Lors du sommet, Armen Grigoryan, secrétaire du Conseil de sécurité de l’Arménie, a souligné que le projet « Carrefour de la paix » n’est pas seulement une initiative d’infrastructures : c’est une vision de connectivité, d’interdépendance et de coopération, tant à l’intérieur de la région qu’au-delà de ses frontières. Grigoryan a également rappelé la Déclaration conjointe de Washington du 8 août 2025, signée par les dirigeants de l’Arménie, de l’Azerbaïdjan et des États-Unis.

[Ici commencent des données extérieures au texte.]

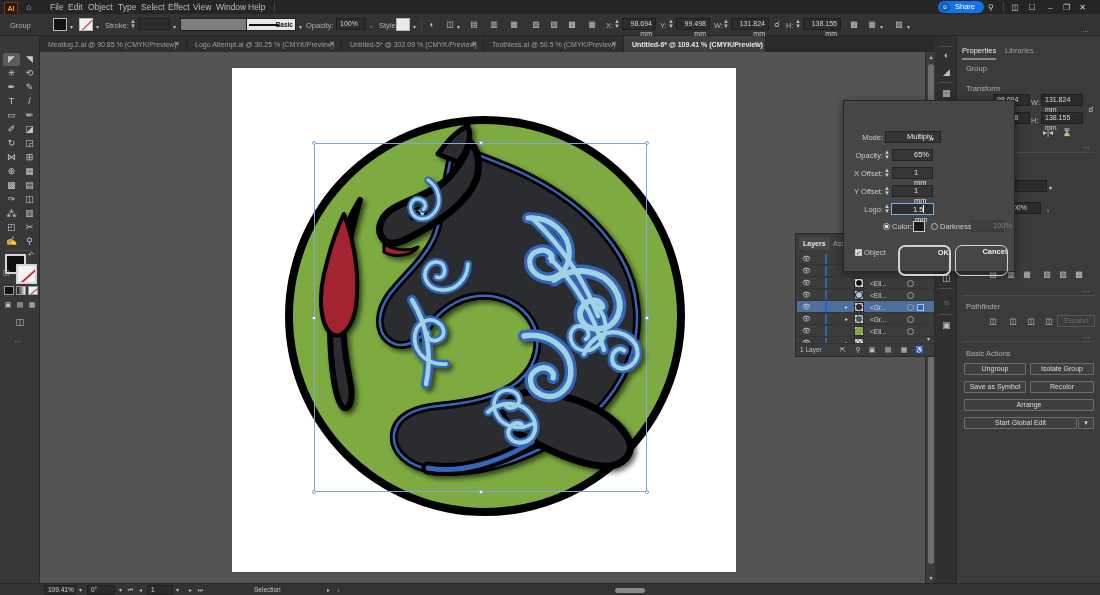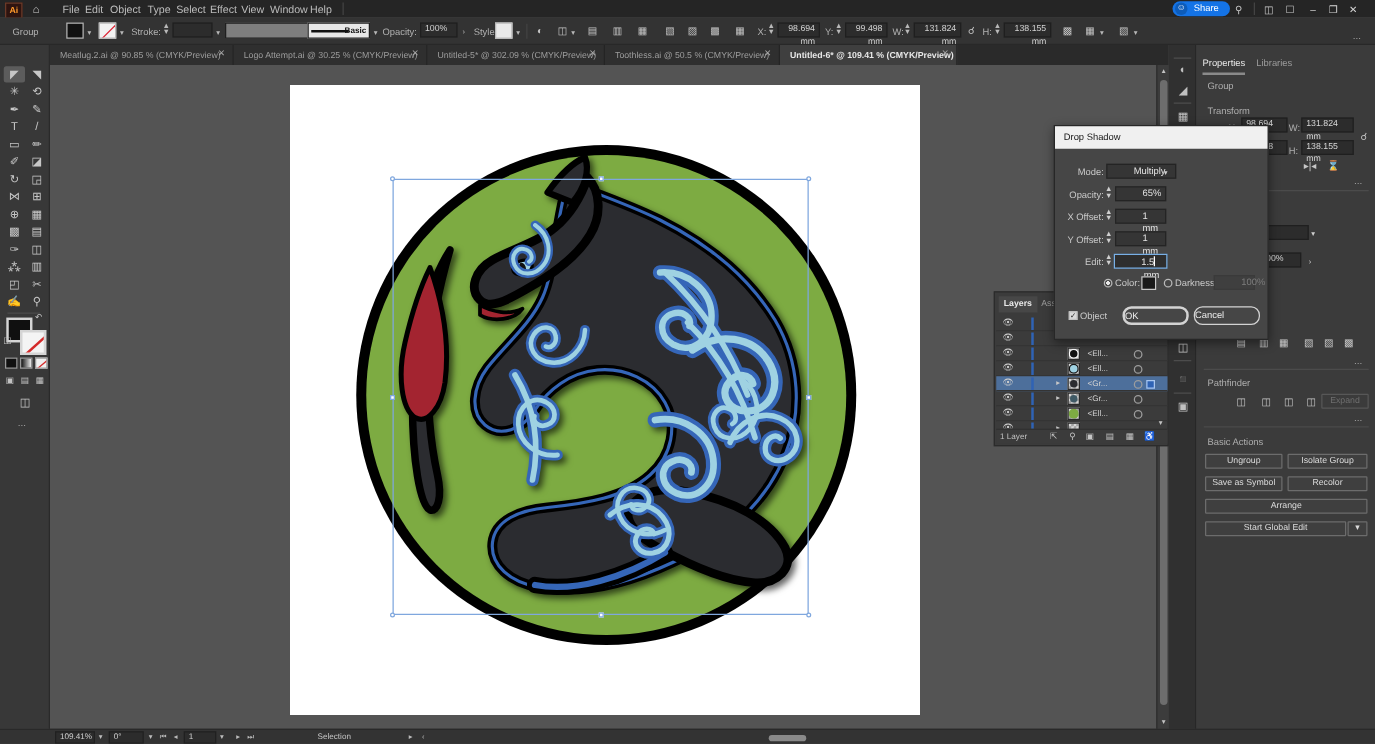--- a/index.html
+++ b/index.html
@@ -538,9 +538,6 @@
   </div>
 
   <div class="dialog">
-    <div class="dlg-title">
-      <span>Drop Shadow</span>
-    </div>
 
     <div class="d-lbl" style="left:6px;top:32px;width:33px;">Mode:</div>
     <div class="d-field" style="left:41px;top:30px;width:56px;">Multiply</div>

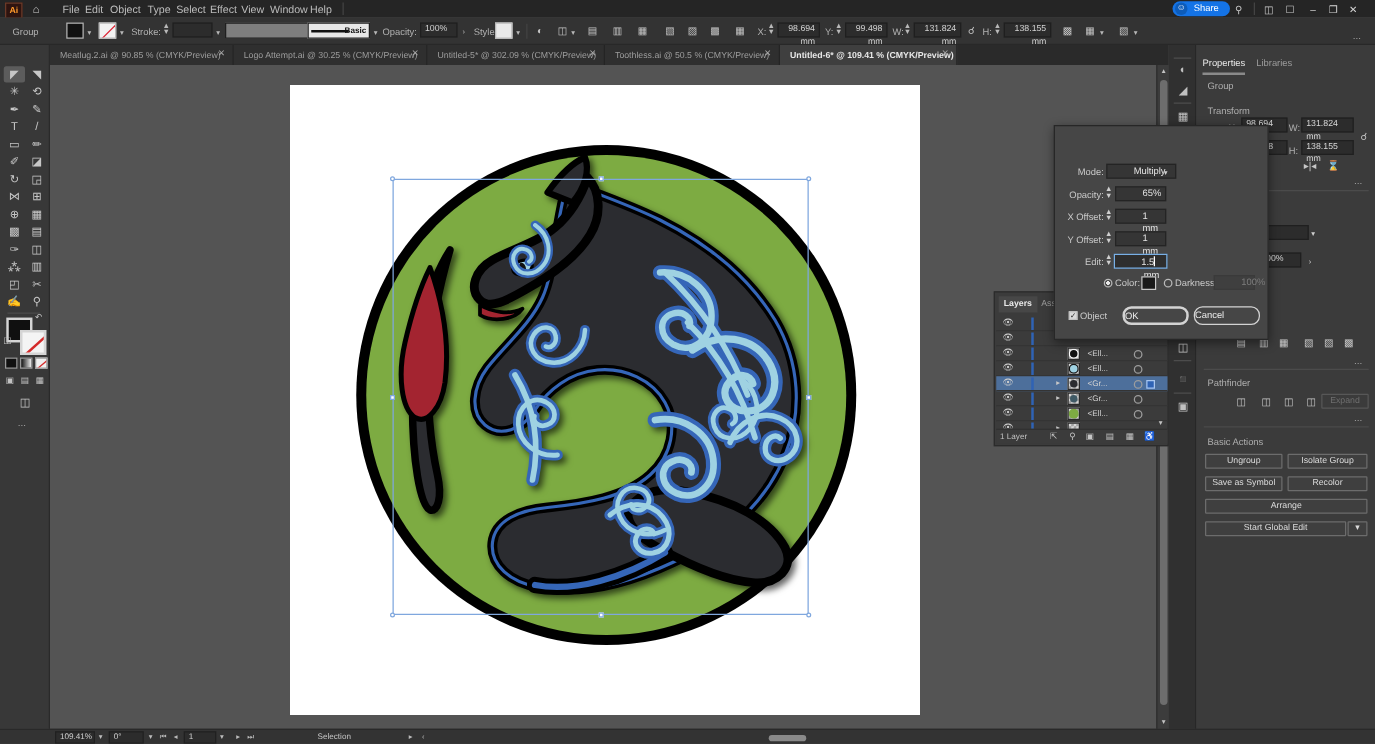--- a/index.html
+++ b/index.html
@@ -555,7 +555,7 @@
     <div class="stepper" style="left:40px;top:85px;color:#cfcfcf;">▲<br>▼</div>
     <div class="d-field" style="left:48px;top:84px;width:41px;">1 mm</div>
 
-    <div class="d-lbl" style="left:6px;top:104px;width:33px;">Edit:</div>
+    <div class="d-lbl" style="left:6px;top:104px;width:33px;">Logo:</div>
     <div class="stepper" style="left:40px;top:103px;color:#cfcfcf;">▲<br>▼</div>
     <div class="d-field focus" style="left:47px;top:102px;width:43px;">
       <span>1.5</span><span class="caret" style="position:relative;display:inline-block;top:1px;"></span><span style="margin-left:2px;">mm</span>

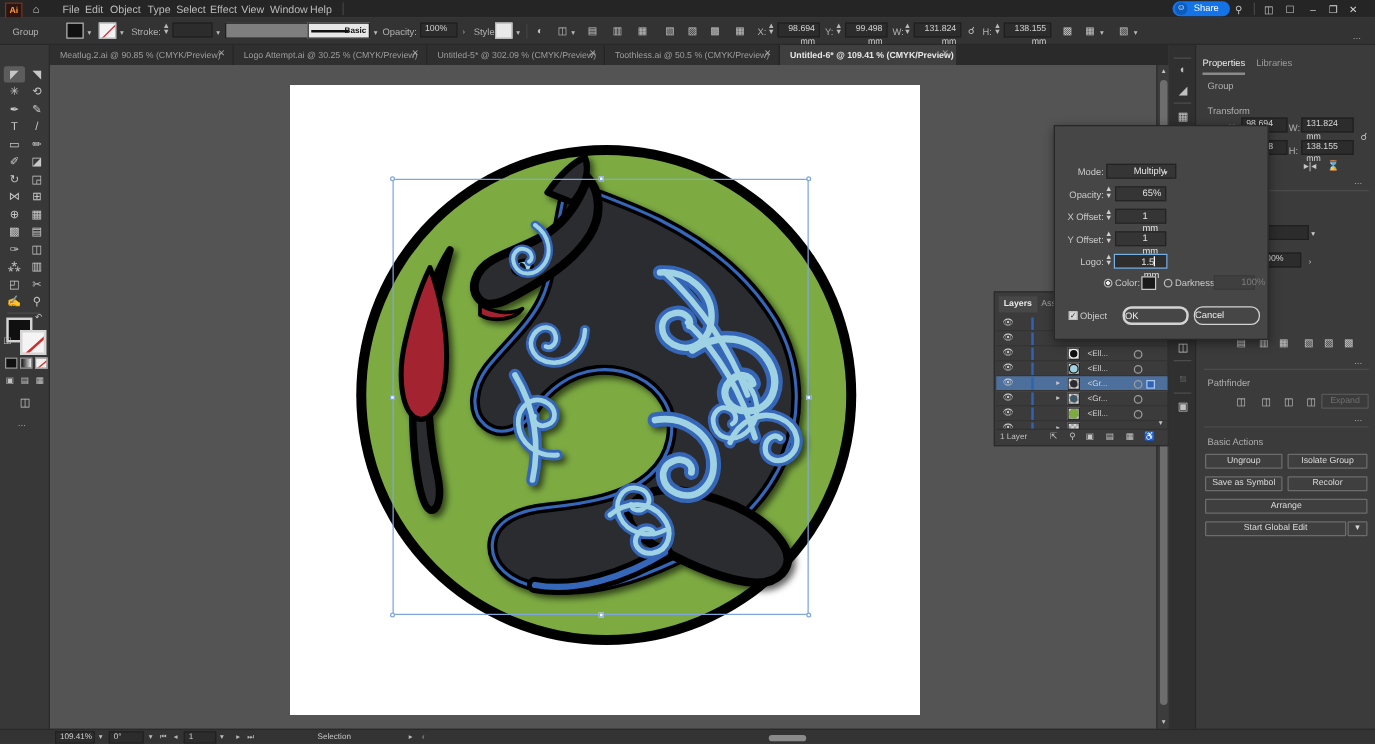--- a/index.html
+++ b/index.html
@@ -108,8 +108,8 @@
   .d-radio.on{background:radial-gradient(circle,#e8e8e8 0 1.4px,transparent 1.6px);}
   .d-check{position:absolute;width:7px;height:7px;border:1px solid #c2c2c2;box-sizing:border-box;background:#d9d9d9;
            color:#1b1b1b;font-size:6px;line-height:6px;text-align:center;}
-  .d-btn{position:absolute;height:15px;border:1px solid #d3d3d3;border-radius:7px;box-sizing:border-box;background:transparent;
-         font-size:7.5px;color:#ededed;line-height:11px;text-align:left;}
+  .d-btn{position:absolute;height:31px;border:1px solid #d3d3d3;border-radius:7px;box-sizing:border-box;background:transparent;
+         font-size:7.5px;color:#ededed;line-height:11px;text-align:right;font-weight:bold;}
   .caret{position:absolute;width:1px;height:8px;background:#ffffff;}
 
   

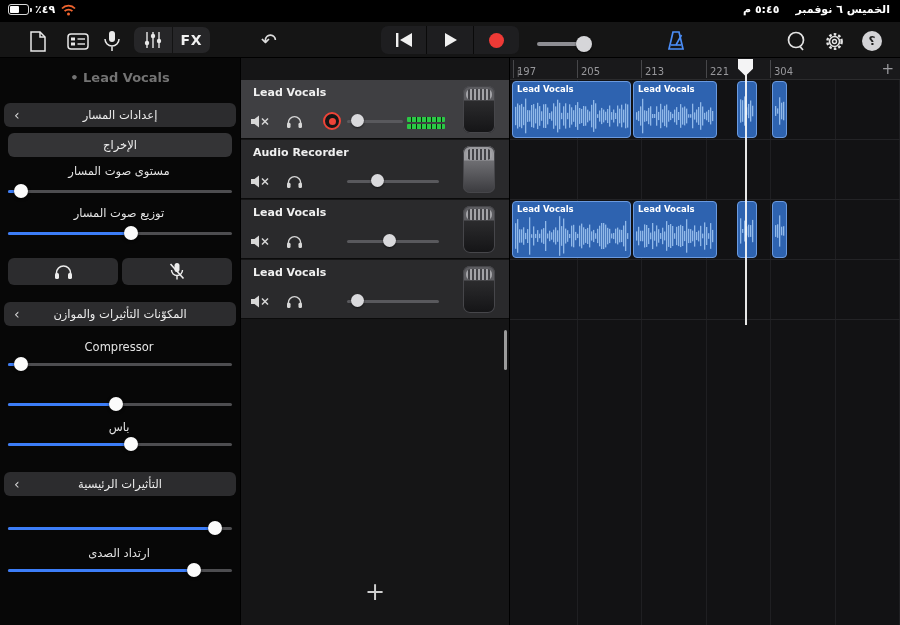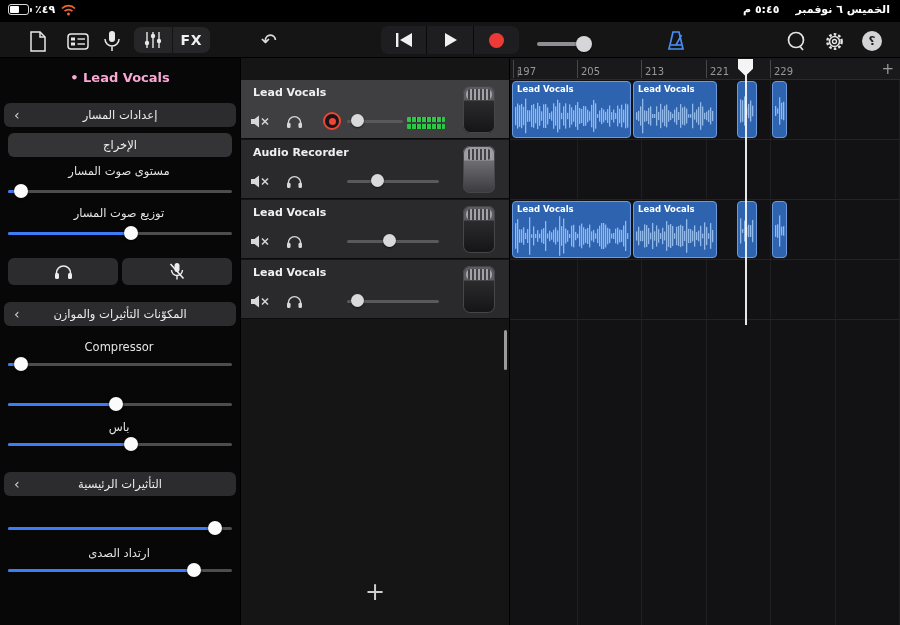--- a/index.html
+++ b/index.html
@@ -35,7 +35,7 @@
 
   
   .sidebar{position:absolute;left:0;top:58px;width:240px;height:567px;background:#070707;}
-  .sb-title{position:absolute;left:0;top:12px;width:100%;text-align:center;color:#f9a8d4;font-size:13px;font-weight:bold;}
+  .sb-title{position:absolute;left:0;top:12px;width:100%;text-align:center;color:#737373;font-size:13px;font-weight:bold;}
   .sb-head{position:absolute;left:4px;width:232px;height:24px;background:#2c2c2e;border-radius:6px;color:#ececec;font-size:11.5px;display:flex;align-items:center;justify-content:center;}
   .sb-head .chev{position:absolute;left:10px;font-size:14px;color:#d5d5d5;}
   .sb-sub{position:absolute;left:8px;width:224px;height:24px;background:#343436;border-radius:6px;color:#ececec;font-size:11.5px;display:flex;align-items:center;justify-content:center;}

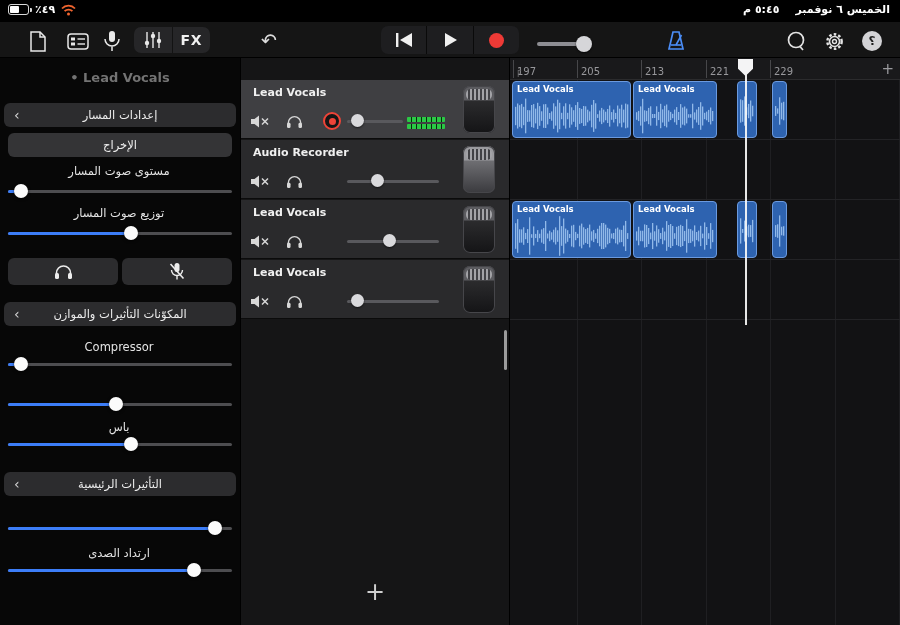--- a/index.html
+++ b/index.html
@@ -396,7 +396,7 @@
         <div class="tick" style="left: 67px;"><span class="tl">205</span></div>
         <div class="tick" style="left: 131px;"><span class="tl">213</span></div>
         <div class="tick" style="left: 196px;"><span class="tl">221</span></div>
-        <div class="tick" style="left: 260px;"><span class="tl">229</span></div>
+        <div class="tick" style="left: 260px;"><span class="tl">304</span></div>
       </div>
     <div id="grid">
         <div class="vline" style="left: 67px;"></div>

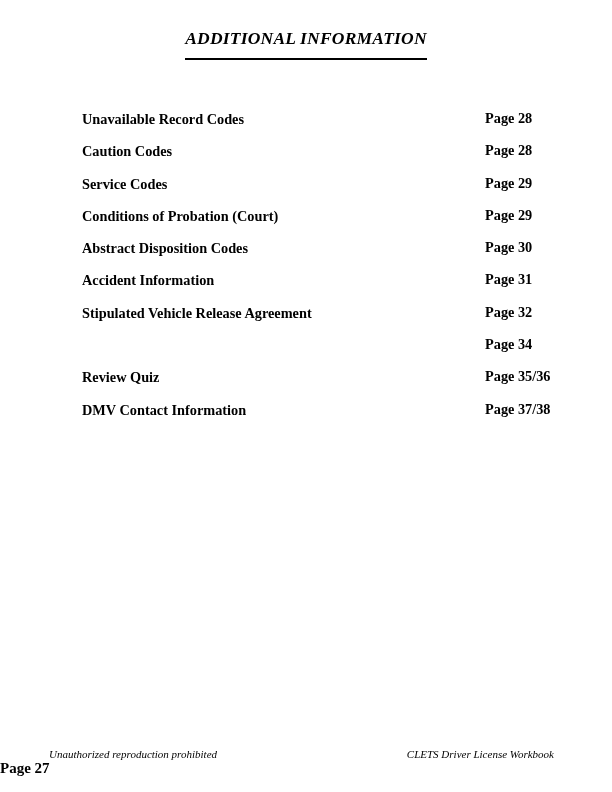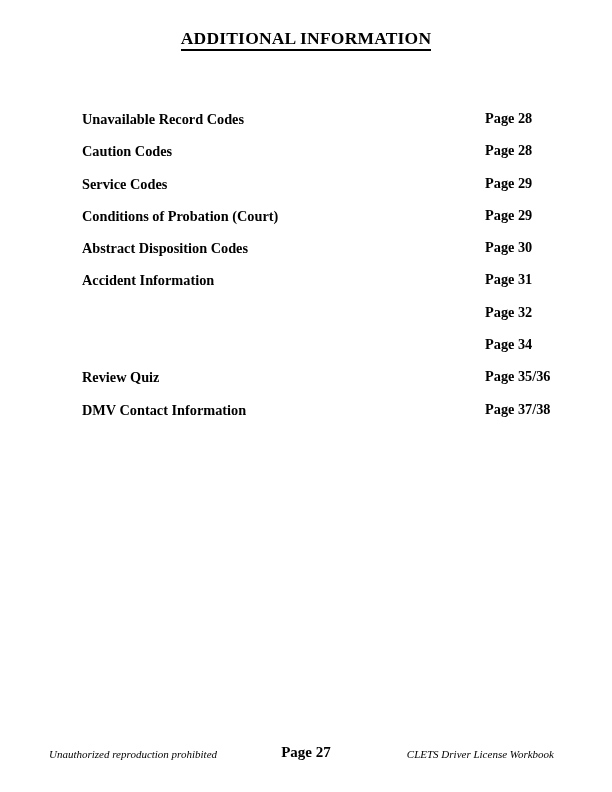--- a/index.html
+++ b/index.html
@@ -31,8 +31,9 @@
     font-weight: bold;
     letter-spacing: 0.2px;
     border-bottom: 2px solid #000;
-    padding-bottom: 1px;
+    padding-bottom: 10px;
     line-height: 1.15;
+    font-style: italic;
   }
 
   

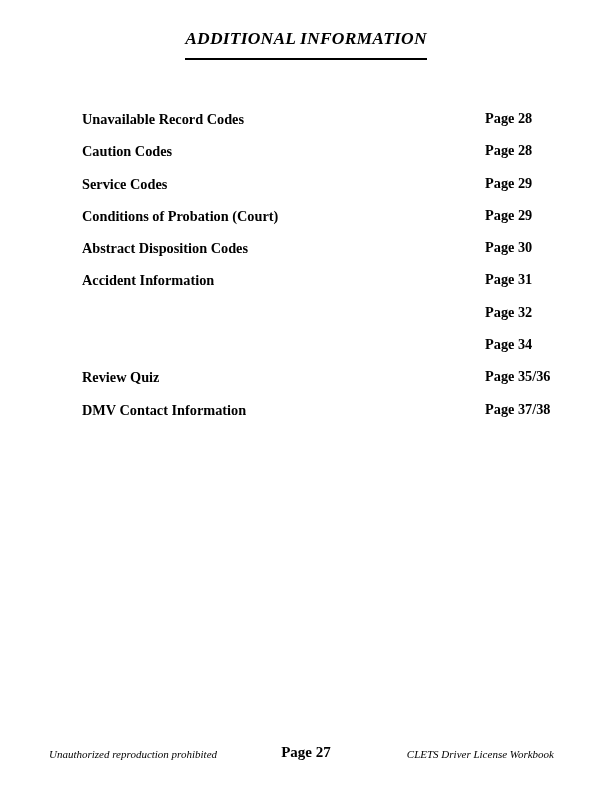--- a/index.html
+++ b/index.html
@@ -132,7 +132,7 @@
         <div class="row-inner"><span class="row-label">Accident Information</span><span class="row-page">Page 31</span></div>
       </div>
       <div class="row">
-        <div class="row-inner"><span class="row-page">Page 32</span></div>
+        <div class="row-inner"><span class="row-label">Stipulated Vehicle Release Agreement</span><span class="row-page">Page 32</span></div>
       </div>
       <div class="row">
         <div class="row-inner"><span class="row-page">Page 34</span></div>

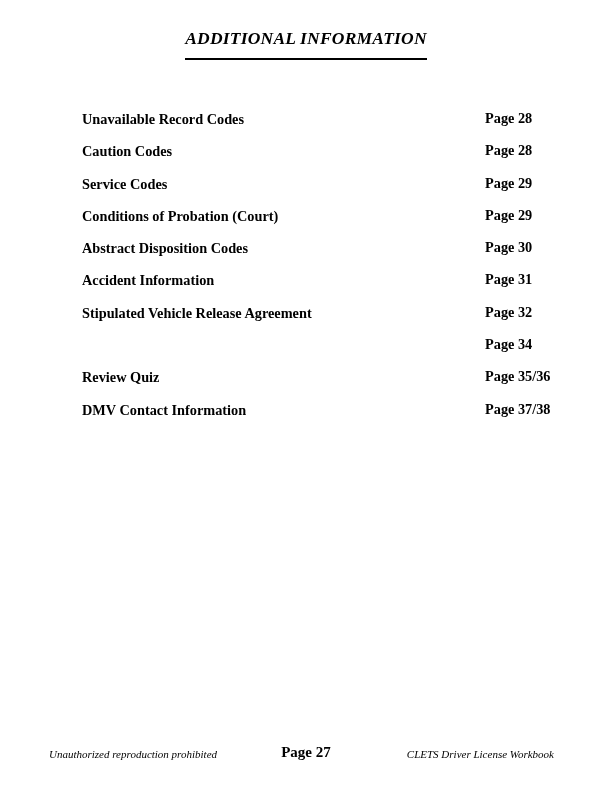--- a/index.html
+++ b/index.html
@@ -86,9 +86,9 @@
   .footer-center {
     position: absolute;
     left: 0;
-    top: 0;
+    top: 16px;
     width: 612px;
-    text-align: center;
+    text-align: left;
     font-size: 15px;
     font-weight: bold;
     white-space: nowrap;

Selon lui, il s’agit d’un événement historique qui a posé les bases de la paix et de la prospérité, et constitue une étape décisive pour l’ouverture de la région.
Il a précisé que la paix durable n’est possible que si elle est accompagnée d’intérêts économiques mutuels et d’une volonté politique.
Lors des discussions en panels, ont participé Gert Jan Koopman, directeur général de la Direction générale Voisinage et élargissement de la Commission européenne, Magdalena Grono, représentante spéciale de l’UE pour le Caucase du Sud, Stefan Füle, ancien commissaire européen à l’élargissement, Johnny Melikyan, expert du centre Orbel, Gevorg Mantashyan, vice-ministre arménien de l’Industrie de haute technologie, et Armen Simonyan, vice-ministre arménien de l’Aménagement du territoire et des Infrastructures, ainsi que d’autres représentants de la Commission européenne.
Les intervenants ont abordé les progrès démocratiques de l’Arménie et le rôle de l’UE dans le processus de consolidation de la paix entre l’Arménie et l’Azerbaïdjan.
En réponse à une question de notre correspondante sur le rôle de la Turquie dans ce processus, les participants ont souligné qu’une nouvelle énergie et une nouvelle approche se faisaient sentir dans la région. Selon eux, la Turquie tente de trouver sa place constructive dans le processus, et les États membres de l’UE doivent s’impliquer plus activement dans les échanges avec Ankara pour lui expliquer qu’il s’agit d’une opportunité unique de coopération qu’elle doit saisir.
Le sommet a également mis en lumière les progrès technologiques de l’Arménie, soulignant que l’innovation pourrait devenir le pilier du développement régional durable.
Selon les participants, l’initiative « Carrefour de la paix » ne relie pas seulement les États, mais aussi les populations, créant confiance et prospérité, indispensables à la préservation de la paix.